The idea occurred to me, quite unexpectedly and unsought for, early one morning in bed; and, as ideas of such magnitude are valuable and scarce (at any rate, with me), it was not long before I determined to try and realize it.

The expedition was so successful, and we got, on the whole, so clear and clean away with the swag, or, as Mr.

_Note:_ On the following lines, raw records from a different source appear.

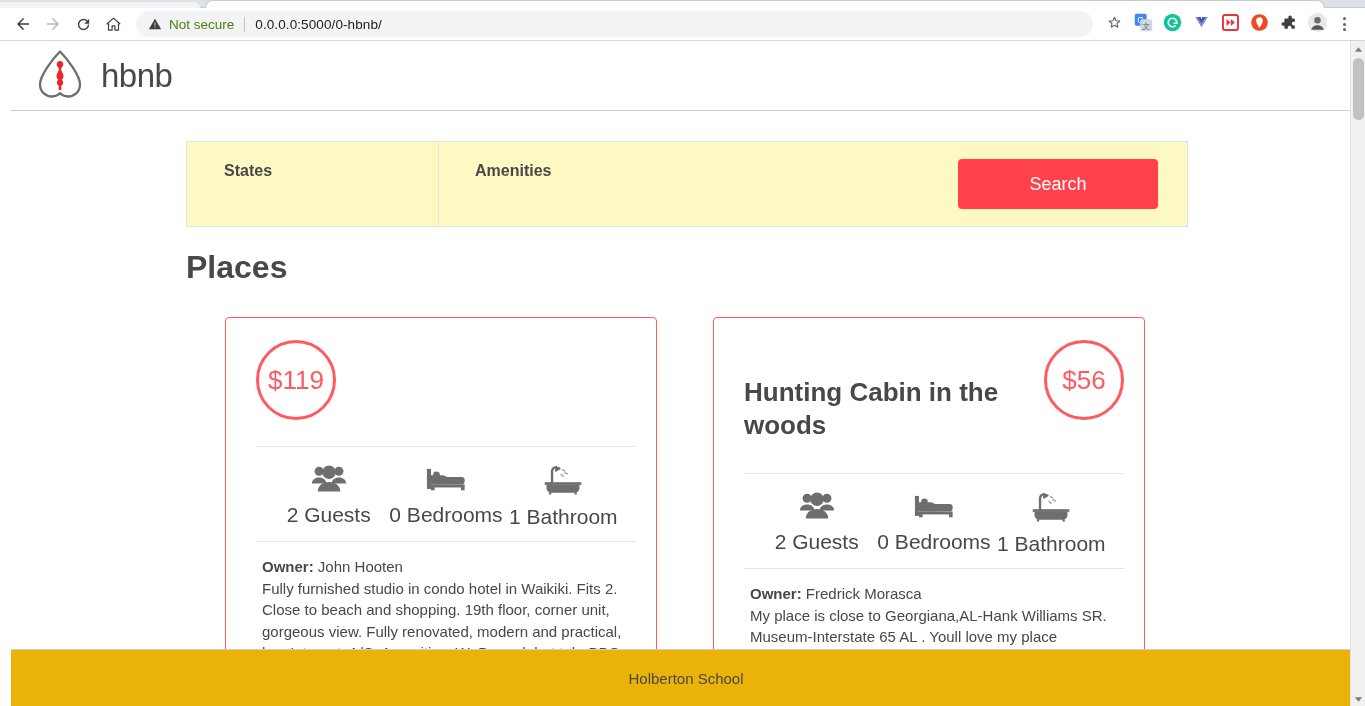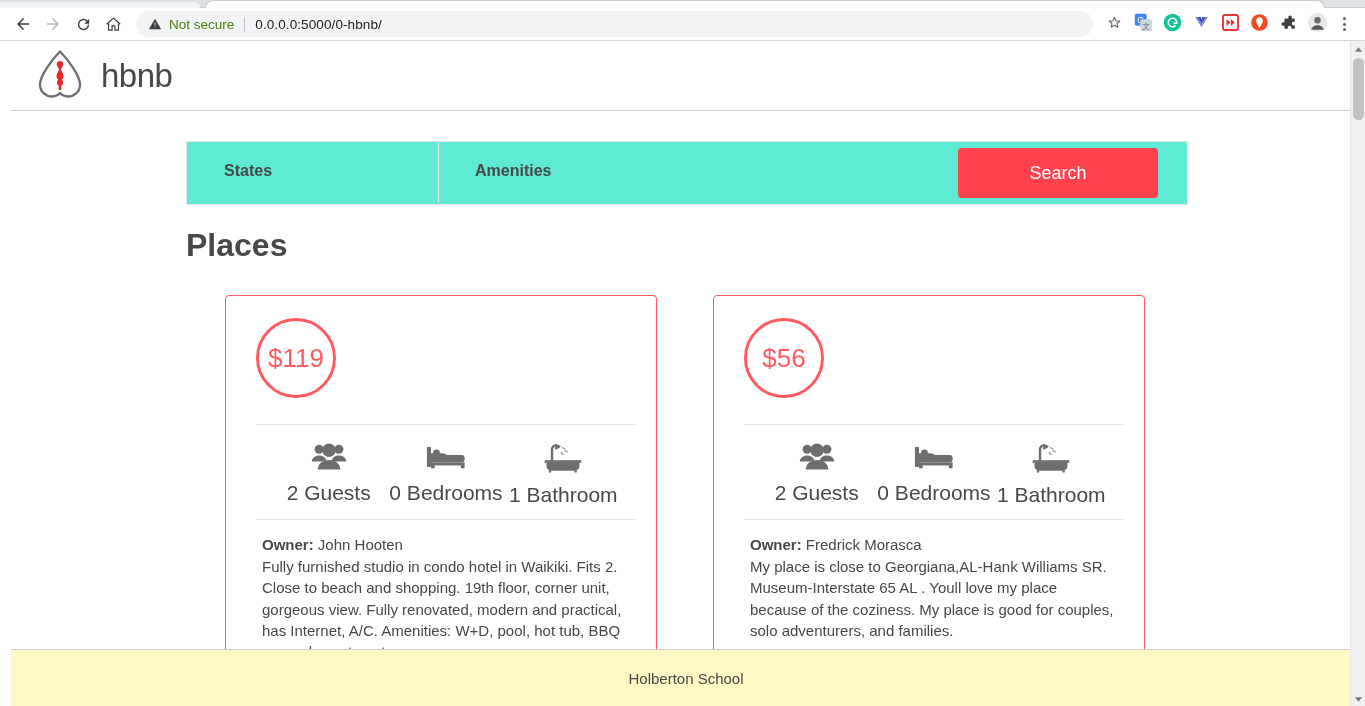--- a/index.html
+++ b/index.html
@@ -168,9 +168,9 @@
   .filters {
     margin: 30px 0 0 175px;
     width: 1002px;
-    height: 64px;
+    height: 86px;
     border: 1px solid #e4e4e4;
-    background: #5eead4;
+    background: #fef9c3;
     display: flex;
     align-items: stretch;
     position: relative;

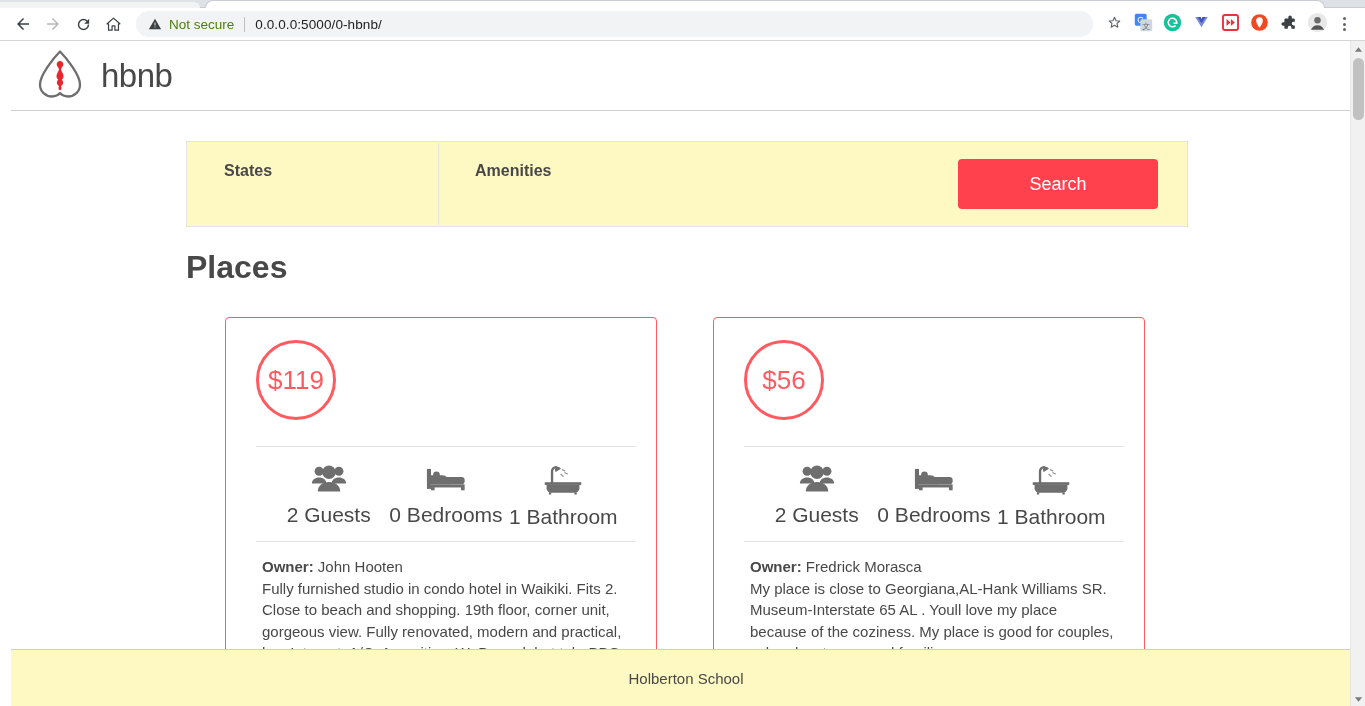--- a/index.html
+++ b/index.html
@@ -545,6 +545,7 @@
 
           <article class="place-card">
             <div class="card-head">
+              <h2 class="card-title">Hunting Cabin in the woods</h2>
               <div class="price-badge">$56</div>
             </div>
 

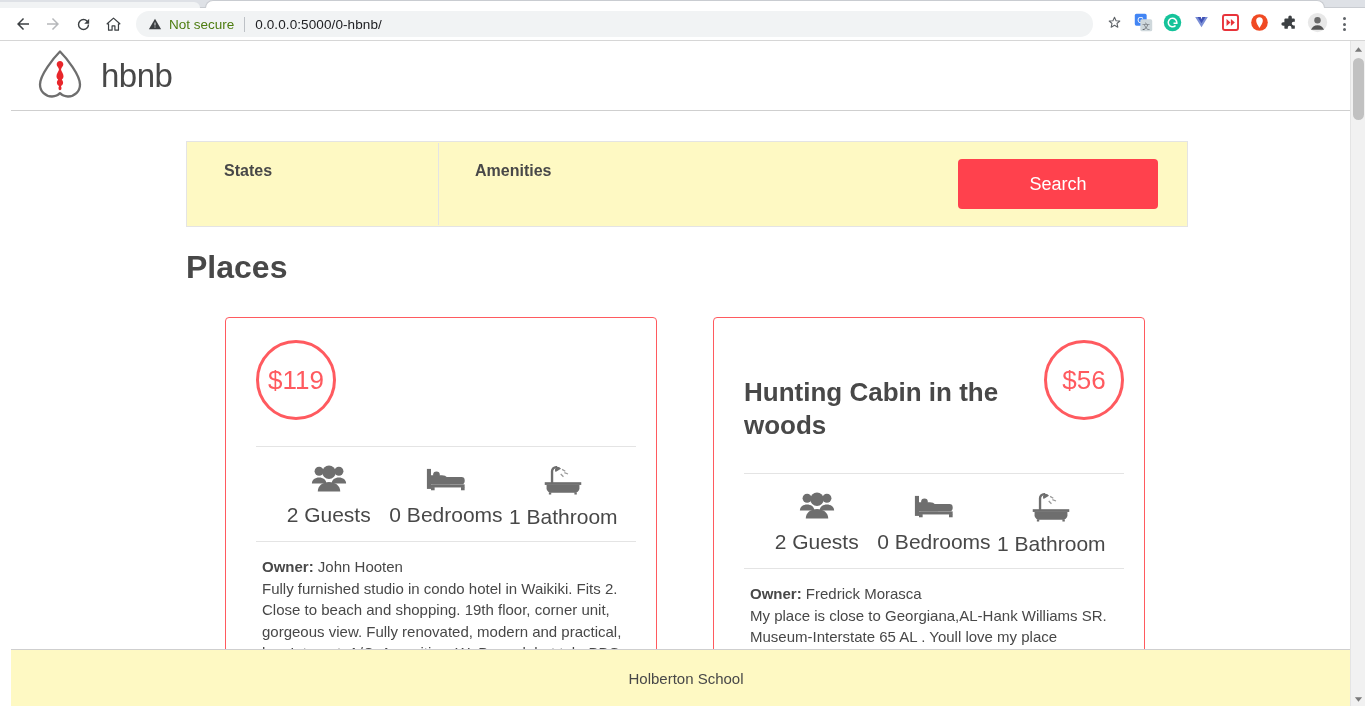--- a/index.html
+++ b/index.html
@@ -295,7 +295,7 @@
     left: 0; bottom: 0;
     width: 1350px;
     height: 57px;
-    background: #fef9c3;
+    background: #eab308;
     border-top: 1px solid #cfcfcf;
     display: flex;
     align-items: center;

Julius C. Brentin, our esteemed American collaborateur, called it, “the boodle,” that, for my part, there I should have been perfectly content to let the affair rest; but, the fact is, so many of my friends have taken upon themselves to doubt whether we really did it at all, and the Monte Carlo authorities from the very first so cunningly managed to suppress all details (with their subsidized press), that I feel it due to us all to try and write the adventure out; since I know very well how, with most, seeing in print is believing.

Briefly, then, my idea was to sack or raid the gambling-tables at Monte Carlo, that highly notorious cloaca maxima for all the scum of Europe, which there gutters and gushes forth into the sapphire and tideless Mediterranean. I had worked details out for myself, and believed that, what with the money on the tables and the reserve in the vaults, there could not be much short of £200,000 on the Casino premises, a sum as much worth making a dash for, it seemed to me, as Spanish plate-ships to Drake or Raleigh. Nor did it seem likely we should have to do much fighting to secure it; for all the authorities I consulted assured me the place was by no means a Gibraltar, and, in fact, that half a dozen resolute gentlemen with revolvers and a swift steam-yacht waiting in the harbor would be more than enough to do the trick and clean the place out; which was pretty much what we found.

As for the morality of the affair, I confess that never in the least troubled me—never once. One puts morality on one side when dealing with a gaming-establishment, and to raid the place seemed to me just as reasonable and fair as to go there with a system, besides being likely to be a good deal more profitable. And since the objects to which we destined the money were in the main charitable, I soon came to regard the expedition strictly in pios usus (as lawyers say), and hope and believe the public will regard it in that light too.

Let me say right here—to quote Mr. Brentin again—that not one of us touched one single red cent of the large amount we so fortunately secured, but that it was all expended for the purposes (in the main, as I say, charitable) for which we had always intended it—with the single exception of a necklet of napoleons I had made for the fat little neck of my enchanting niece Mollie, which she always wears at parties, and keeps to this day in an old French plum-box, along with her beads and bangles and a small holy ring I once brought her from Rome; being amazingly fond of all sorts of bedizenments, as most female children are.

Mollie, therefore, was the only person who really had any of the swag, or boodle; though, of course, she doesn’t know it, and thinks it was properly won at play. For as for Bob Hines, who had some for the new gymnasium and swimming-bath at his boys’ school at Folkestone; and Mr. Thatcher (my dear wife Lucy’s father), who got his old family estate, Wharton Park, back; and the hospitals, convalescent homes, and sanatoriums, which all shared alike; and Teddy Parsons, of my militia, who had the bill paid off that was worrying him—that was all in the original scheme, and all went to form the well-understood reasons for our undertaking the expedition; without which inducements, indeed, it would never even have started.

So if, after this clear denial in print, the public still choose to fancy anything has stuck to my fingers, all I can ask them in fairness to do is to come to our flat in Victoria Street any morning between twelve and two, when they can see the accounts and receipts for themselves, all in order and properly audited by Messrs. Fitch & Black, the eminent accountants of Lothbury, E. C....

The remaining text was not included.